Politechnika Gdańska

Z Nonsensopedii, polskiej encyklopedii humoru

Politechnika Gdańska – placówka szkoły wyższej zajmująca się nauką przedmiotów technicznych. Wychodzą z niej mgr inż., inż. lub prawie inż., którzy tok nauczania zakończyli przed semestrem 7. Politechnikę (lub po prostu Polibudę) podzielono i wydzielono z niej wydziały.


Wydziały

  • Architektury
  Rysujesz,budujesz,kombinujesz - jeśli nic się nie zawali to Ci za to zapłacą.
  • Chemii
 Tutaj tylko kombinujesz... jeśli nic nie wyleci w powietrze,dzieki Twojemu specyfikowi
to masz możliwość studiowania dalej.
  • Elektroniki Telekomunikacji i Informatyki (czyli ETI)
 Nauka o elektryce(nie nie, Wałęsa nie ukończył Eti mimo,że miał zawód podobny
telekomunikacji( po tym możesz pracować w TPSA)
informatyka (sprzedasz program i robisz konkurencje dla Microsoftu!)
  • Elektrotechniki i Automatyki (EiA)
 Pierdoły... ale ładnie brzmi. (!)
  • Fizyki Technicznej i Matematyki Stosowanej
 Niedobór studentów , uczą się tylko wyjątkowe umysły,które kariere zakonczą na
uczeniu fizyki w podstawówce ,bądz na sławie dorównującej Newtonowi( co kto woli ! )
  • Inżynierii Lądowej i Środowiska (czyli wILiŚ)
 Praca - Mosty,oczyszczalnie...
sęk w tym na jakim stanowisku będziesz !
  • Mechaniczny
 Budowa mechanicznych urządzeń( składasz,skręcasz i modlisz się by działało)
  • Oceanotechniki i Okrętownictwa (czyli OiO)
 Budujesz statki i temu podobne 

(tutaj też się modlisz...by potem nic nie zatonęło)

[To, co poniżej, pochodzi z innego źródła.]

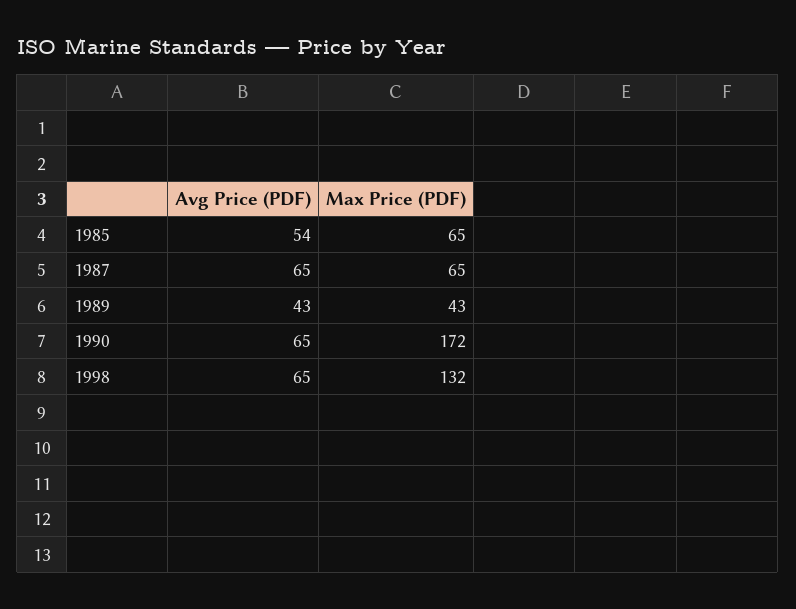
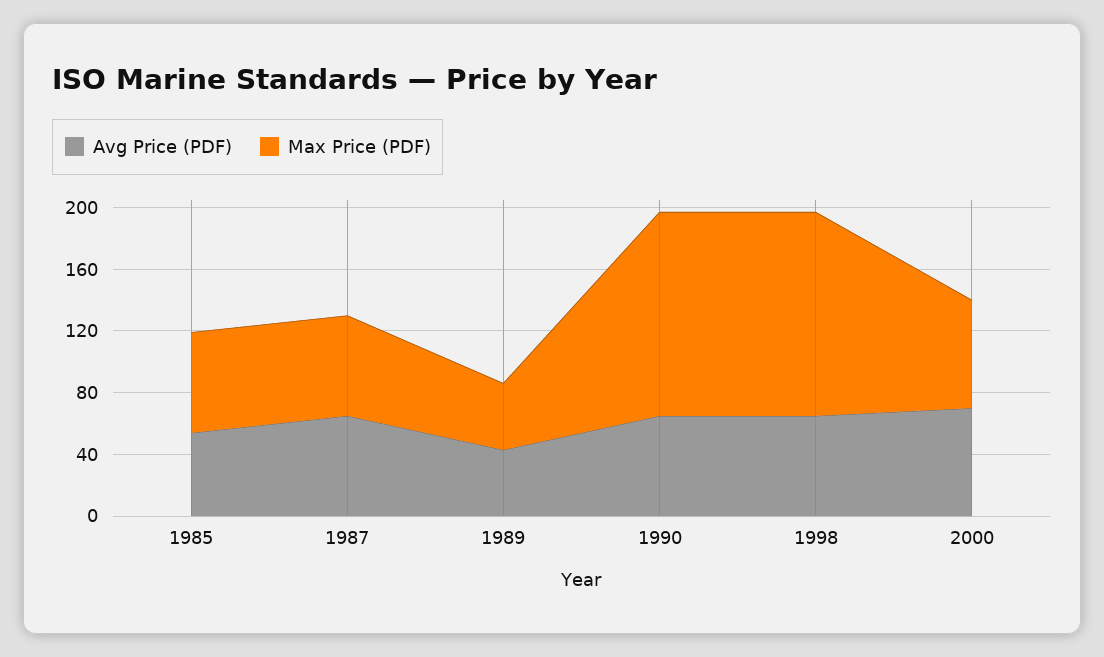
Max Price (PDF), 1990: 172 -> 130
Avg Price (PDF), 2000: none -> 70
Max Price (PDF), 2000: none -> 70

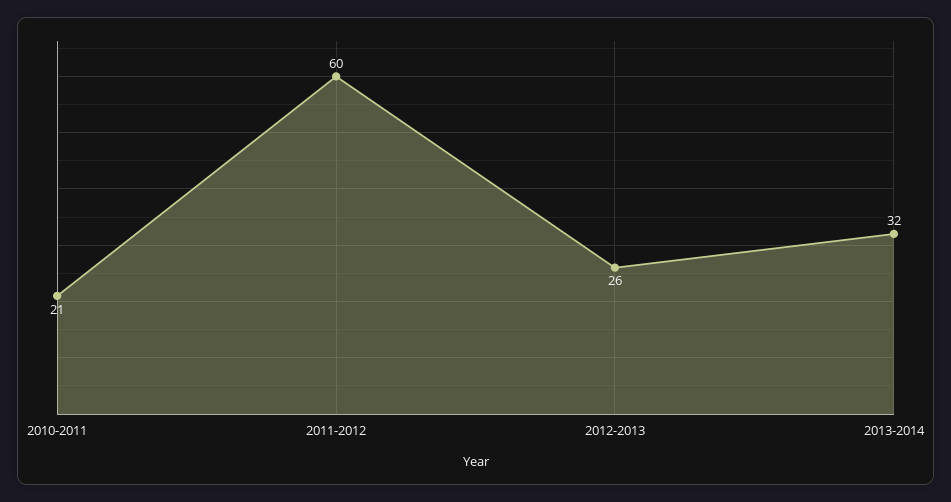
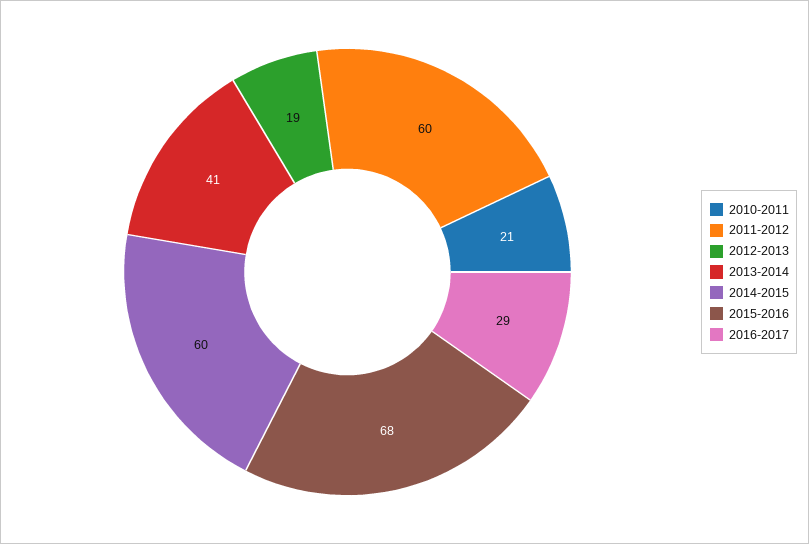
2012-2013: 26 -> 19
2013-2014: 32 -> 41
2014-2015: none -> 60
2015-2016: none -> 68
2016-2017: none -> 29

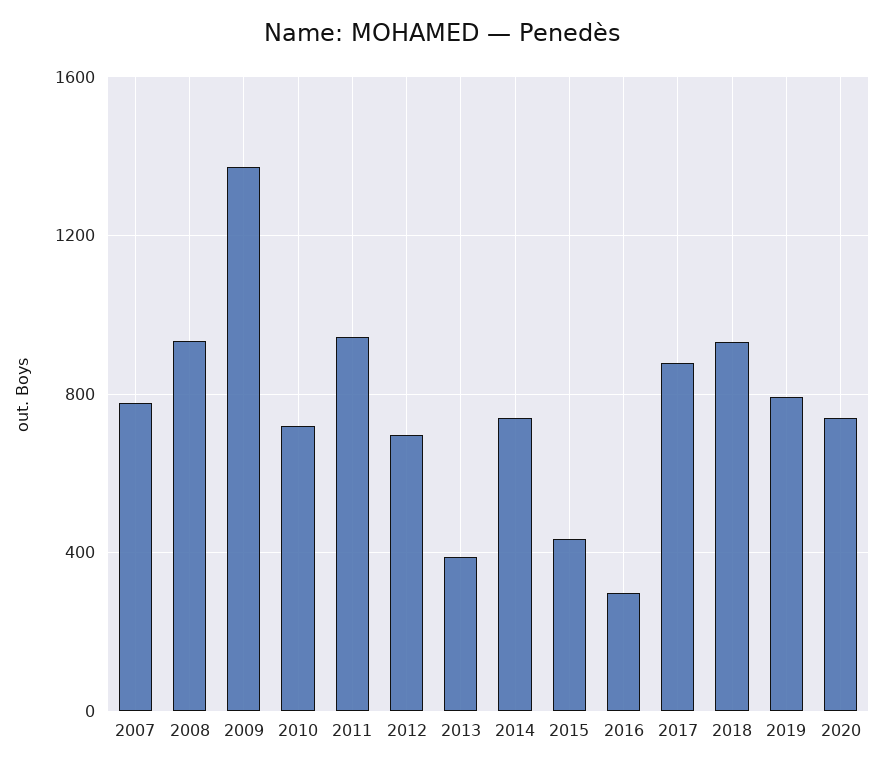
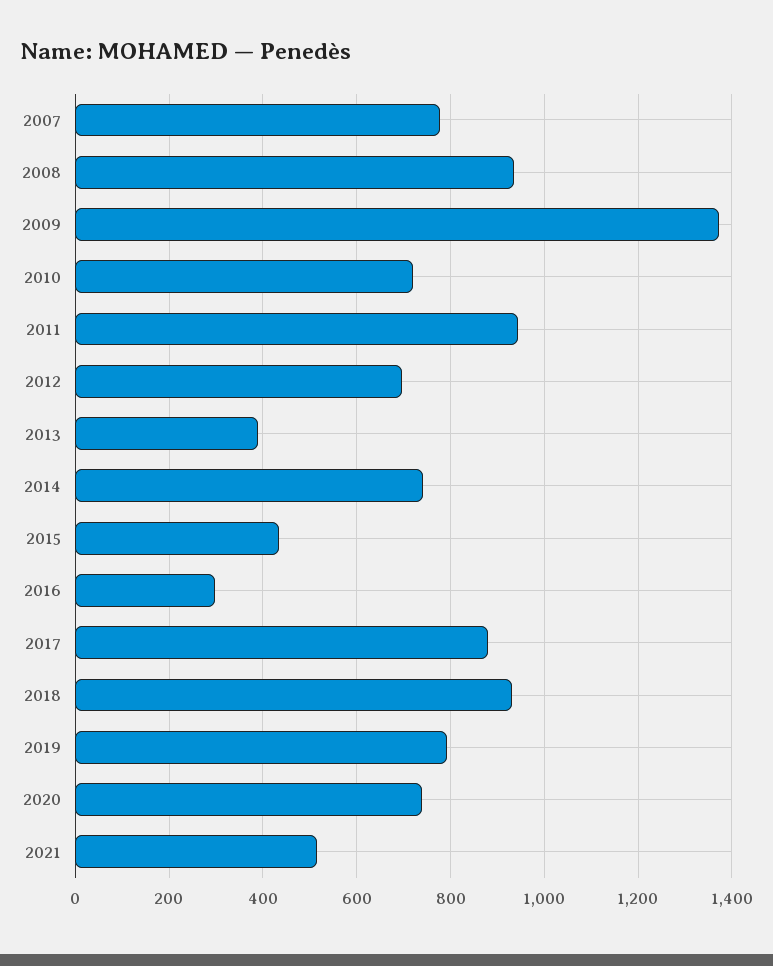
2021: none -> 520

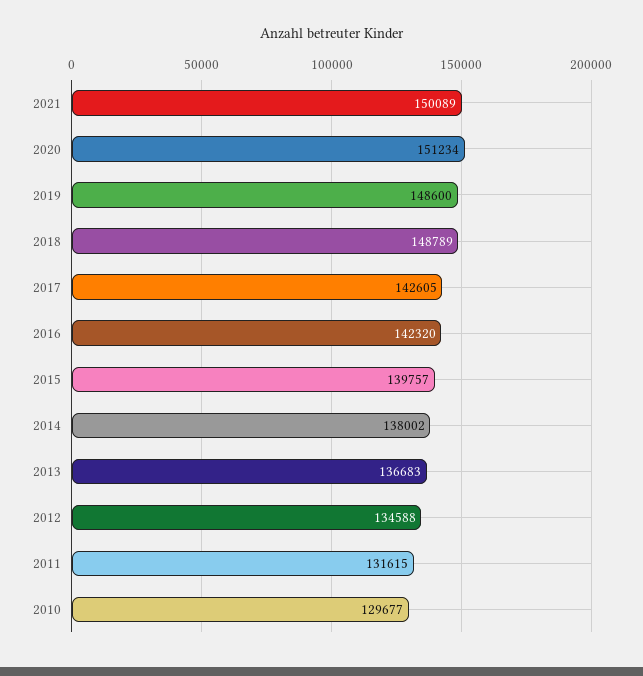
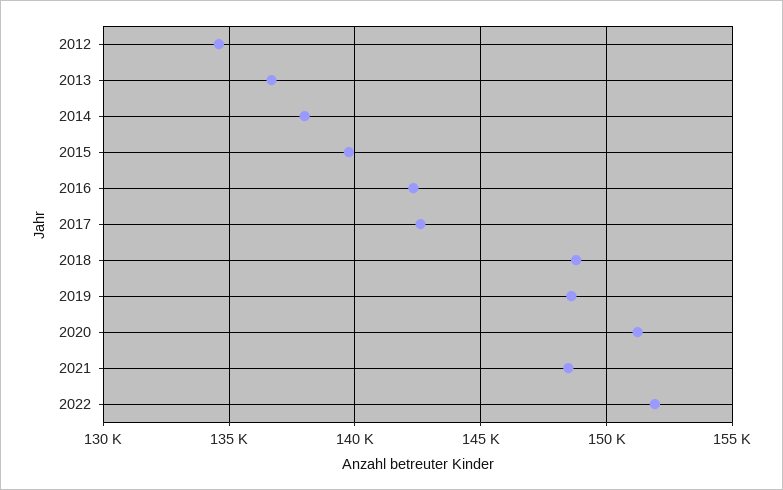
2021: 150089 -> 148500
2011: 131615 -> none
2010: 129677 -> none
2022: none -> 152000

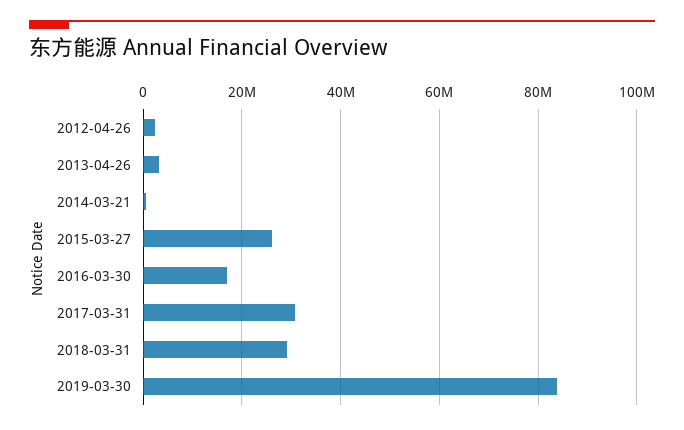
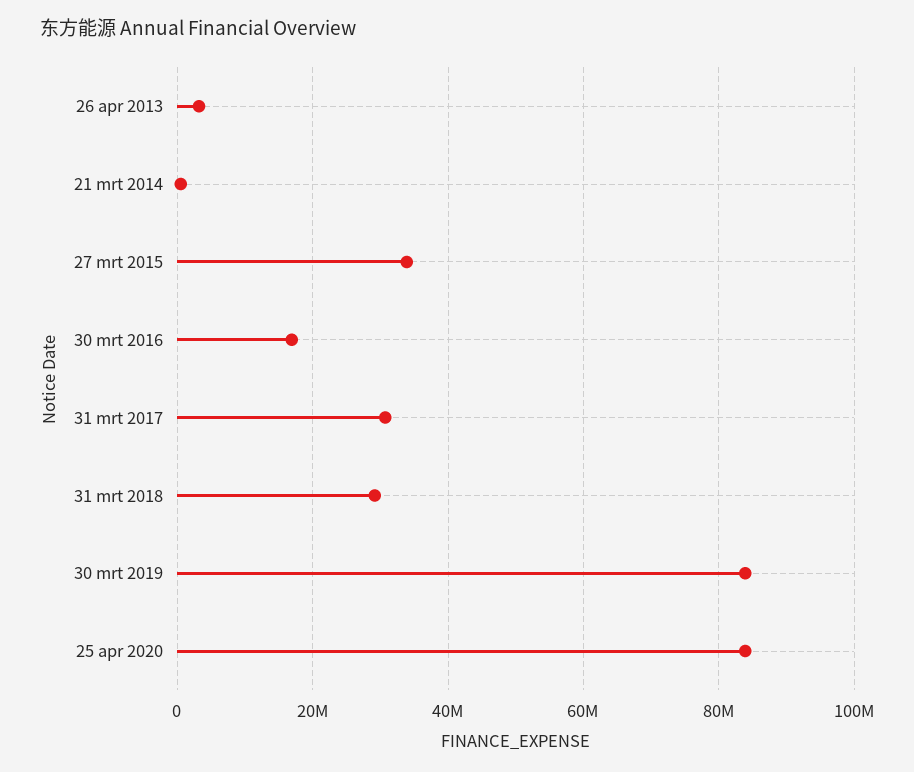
2012-04-26: 2000000 -> none
2015-03-27: 26000000 -> 34000000
25 apr 2020: none -> 84000000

  • Zarządzania i Ekonomii (czyli ZiE)
 Liczysz... zarządzasz czyli przyszłe Byznesmeny

Skróty w nawiasach odzwierciedlają slang młodzieży akademickiej. („Byłeś na ojo?” lub „Nie! Nie zdążyłem na zajęcia na eti…”)


Akademiki

Politechnika Gdańska ma 12 akademików, z czego 11 jest w odległości najwyżej 2 km, a ostatni o numerze 11 jest 2 km od morza, a od politechniki ok. 10 km. Dziwne, że nie ma akademika o numerze 12. Jest za to „5ł”, czyli „łącznik” między budynkami nr. 5 a nr. 10.


O dziwo ,w Akadmikach Polibudy mieszka więcej ludzi z zewnątrz niż samych studentów
skoro imprezy są codzienne to po co się wyprowadzać ?

Przejawy uniwersyteckie

Politechnika Gdańska cechuje się tym, że lubi pieniądze. Jak je dostaje? Bardzo prosto:

  • Przyjmuje bardzo dużo studentów (sposób do nie dawna najlepiej opłacany, teraz skarb państwa ostawił na oszczędność)
  • Pokazuje statystyki ile osób wyrzucili (jeśli płacili za przyjętych na pierwszy rok z góry za cały rok, to po co trzymać ich dłużej niż jeden semestr?) i straszyli, żeby się uczyć.
  • Podnieśli próg punktów, aby każdy mógł zdać na drugi semestr (po dopiero od drugiego teraz im płacą)
  • Jeśli ktoś dorobi się długu w semestrze powyżej 2 lub powtarzać musi przedmiot poraz drugi – płaci gigantyczne kwoty powyżej 6 zł za godzinę powtarzaną nawet do 1500 za powtórkę jednego przedmiotu…

Fakty dla całej Polibudy

  • Nikt nie wie jak posłużyć się stroną Biblioteki.
  • Można dostać wszystko szybciej łatwiej i przyjemniej zadając się z kimś z Samorządu.
  • Z wykładowcą się nie dyskutuje, bo nawet jeśli się wygra jeden raz to przegra się pięć i nie zda przedmiotu.
  • Fizyków na PG wybierają z pośród najbardziej ostrych i czepiajacych się.
  • Egzamin z matematyki to rzecz, którą myślisz, że spokojnie zdasz, a który płata największe figle.
  • Im bardzej skomplikowana nazwa na prosty przedmiot (typu matematyka) tym bardziej skomplikowane są egzaminy.